The blaze was so bad that the film crew rushed to evacuate residents from the houses nearby. Thankfully the fire wound up being contained, and no one was hurt.
4. Brian Cox’s “tomorrow we go to the zoo” was a leftover line from The Last Boy Scout
As with all films written by Shane Black, The Long Kiss Goodnight has no shortage of snappy one-liners and witticisms. One such moment comes when Brian Cox’s Dr Waldman rescues Samantha and Mitch after a shoot-out and dryly remarks, “yes, it was very exciting. Tomorrow we go to the zoo.”
Black originally included this line in his earlier screenplay for The Last Boy Scout. When the line wound up not being used in the final film, the writer decided it was too good a zinger to waste.
3. The reviews were good, but the ticket sales weren’t
After the critics had their knives out for Cutthroat Island, Harlin and Davis must have breathed a collective sigh of relief when the reviews were in for The Long Kiss Goodnight. The film was on the whole warmly received, with most critics calling it an enjoyable (if by no means groundbreaking) action romp.
Unfortunately, the movie-going public didn’t pay much attention. The Long Kiss Goodnight wound up earning just under $100 million at the box office; as it cost $65 million to make, that was a long way from being in profit.
2. There was supposed to be a sequel
Shane Black had originally intended to pen a follow-up to The Long Kiss Goodnight, provisionally entitled The Kiss After Lightning. However, this never came to pass, at least in part because of the film’s financial under-performance.

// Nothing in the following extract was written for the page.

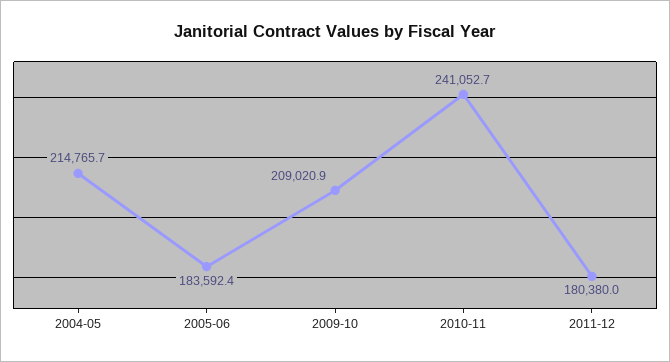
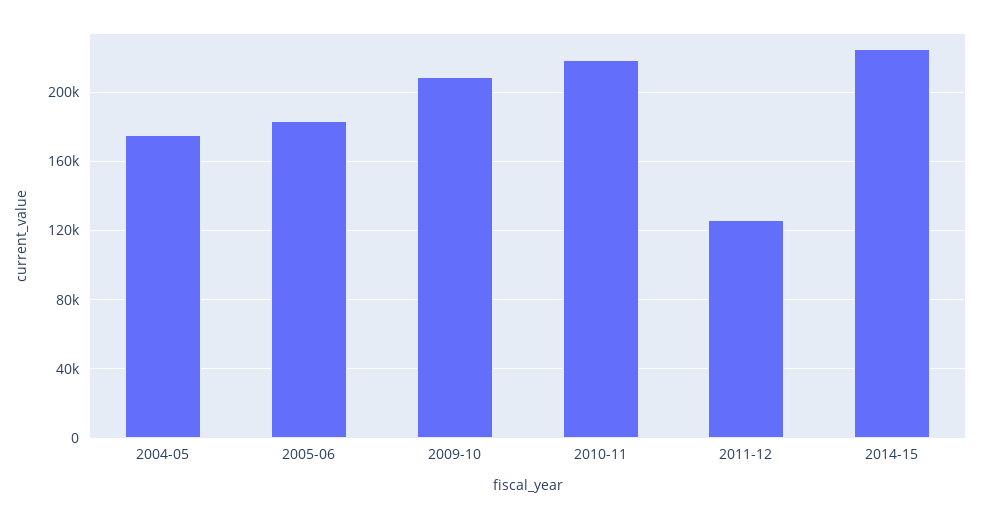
2004-05: 214765.7 -> 175000
2010-11: 241052.7 -> 220000
2011-12: 180380 -> 125000
2014-15: none -> 225000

As The Long Kiss Goodnight has since developed a cult following, there have been intermittent rumours over the years regarding a potential sequel or remake, but nothing has come to pass so far.
1. Samuel L Jackson has called Mitch his favourite role
From Jules in Pulp Fiction to Mace Windu in Star Wars and of course Nick Fury in the Marvel Cinematic Universe, Samuel L Jackson has had no shortage of great roles in his career. It may surprise some readers that, of all these plum parts, Jackson has declared Mitch Henessey of The Long Kiss Goodnight to be his personal favourite.
The actor has publicly confirmed this a number of times in interviews, and has also called The Long Kiss Goodnight the film he most enjoys watching from his own body of work. Renny Harlin concurs with this, stating he considers the film to be his best work as a director.